■ Goal of the exercise:
A word-for-word copy of the listing is required, and it must contain no pictures.

■ Exercise material:
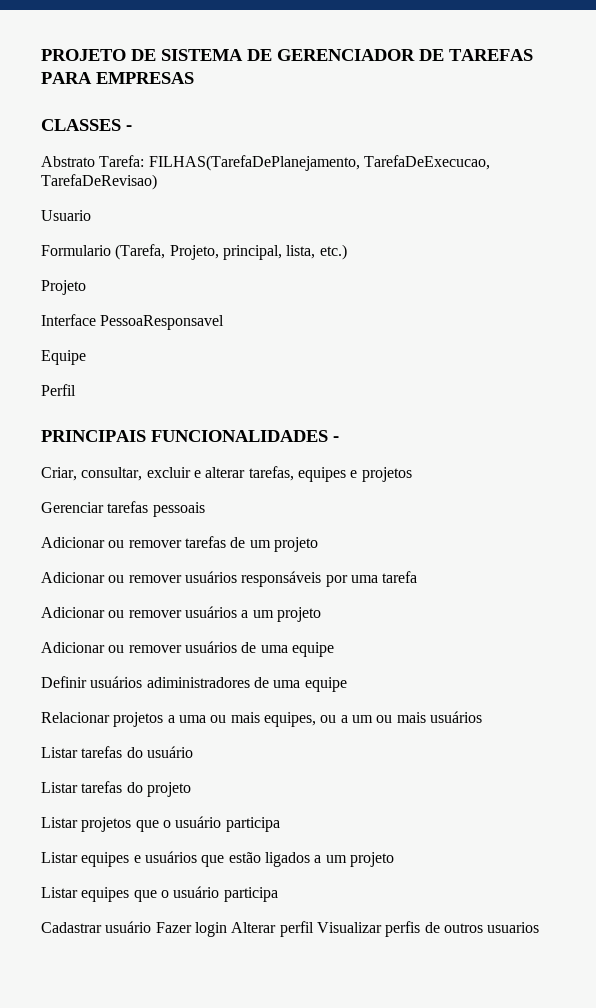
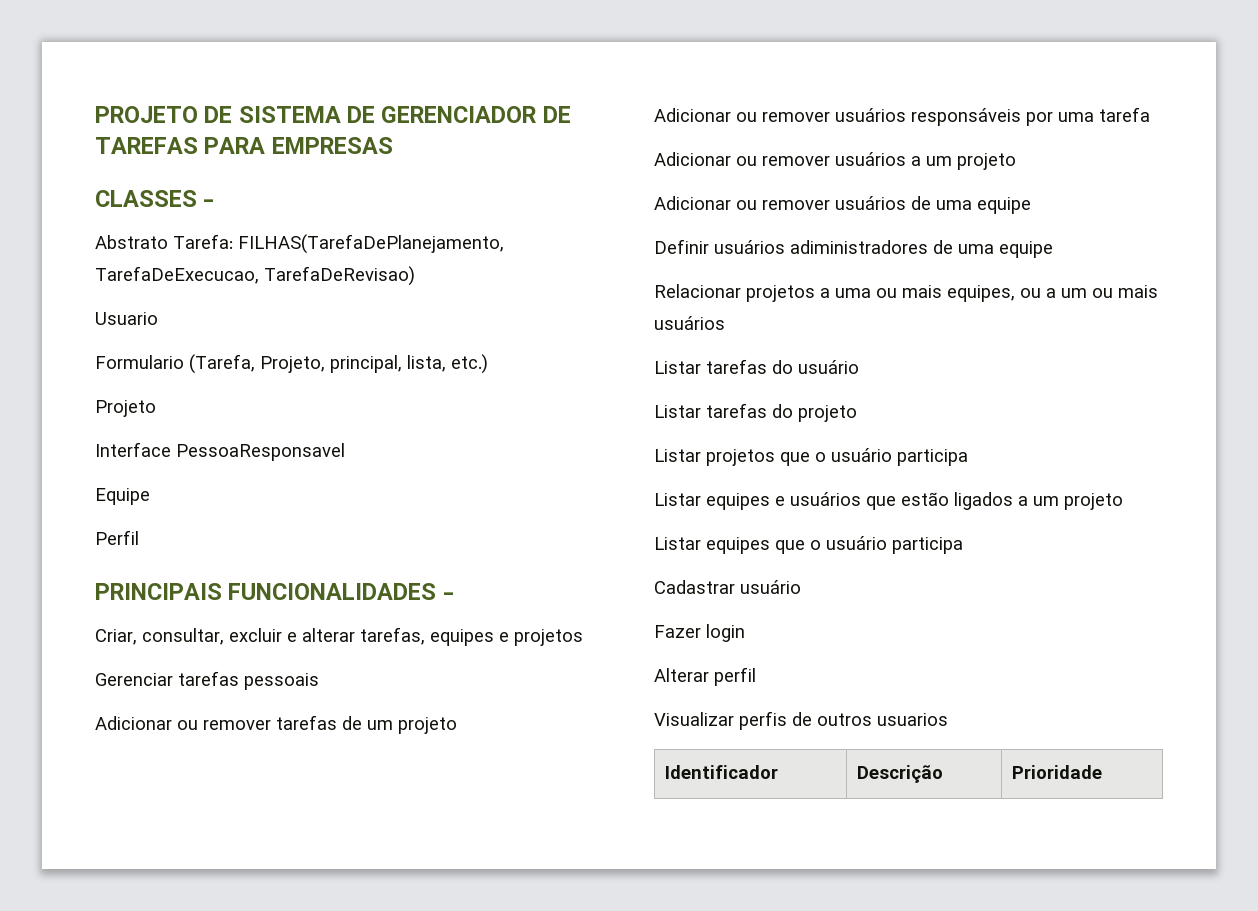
- Cadastrar usuário Fazer login Alterar perfil Visualizar perfis de outros usuarios
+ Cadastrar usuário
+ Fazer login
+ Alterar perfil
+ Visualizar perfis de outros usuarios
+ Identificador | Descrição | Prioridade

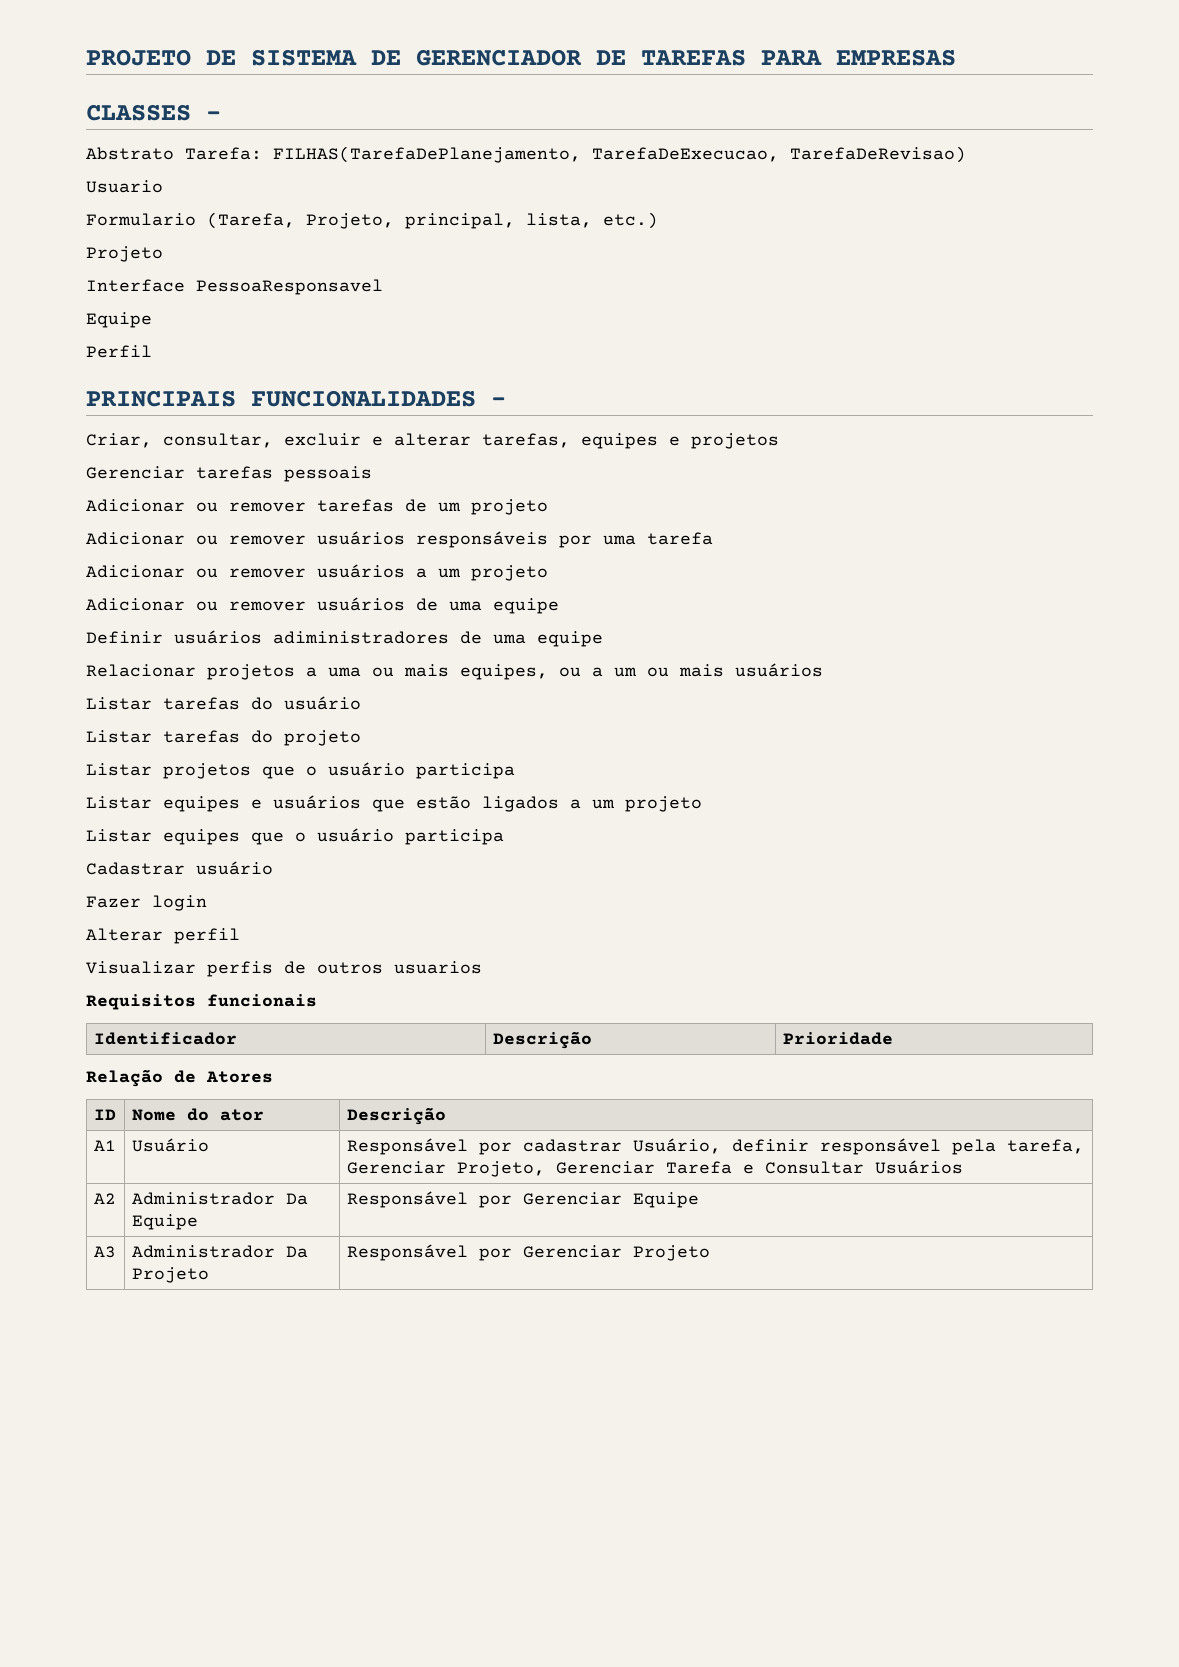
+ Requisitos funcionais
+ Relação de Atores
+ ID | Nome do ator | Descrição
+ A1 | Usuário | Responsável por cadastrar Usuário, definir responsável pela tarefa, Gerenciar Projeto, Gerenciar Tarefa e Consultar Usuários
+ A2 | Administrador Da Equipe | Responsável por Gerenciar Equipe
+ A3 | Administrador Da Projeto | Responsável por Gerenciar Projeto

■ Exercise output:
- Cadastrar usuário Fazer login Alterar perfil Visualizar perfis de outros usuarios
+ Cadastrar usuário
+ Fazer login
+ Alterar perfil
+ Visualizar perfis de outros usuarios
+ Identificador | Descrição | Prioridade

+ Requisitos funcionais
+ Relação de Atores
+ ID | Nome do ator | Descrição
+ A1 | Usuário | Responsável por cadastrar Usuário, definir responsável pela tarefa, Gerenciar Projeto, Gerenciar Tarefa e Consultar Usuários
+ A2 | Administrador Da Equipe | Responsável por Gerenciar Equipe
+ A3 | Administrador Da Projeto | Responsável por Gerenciar Projeto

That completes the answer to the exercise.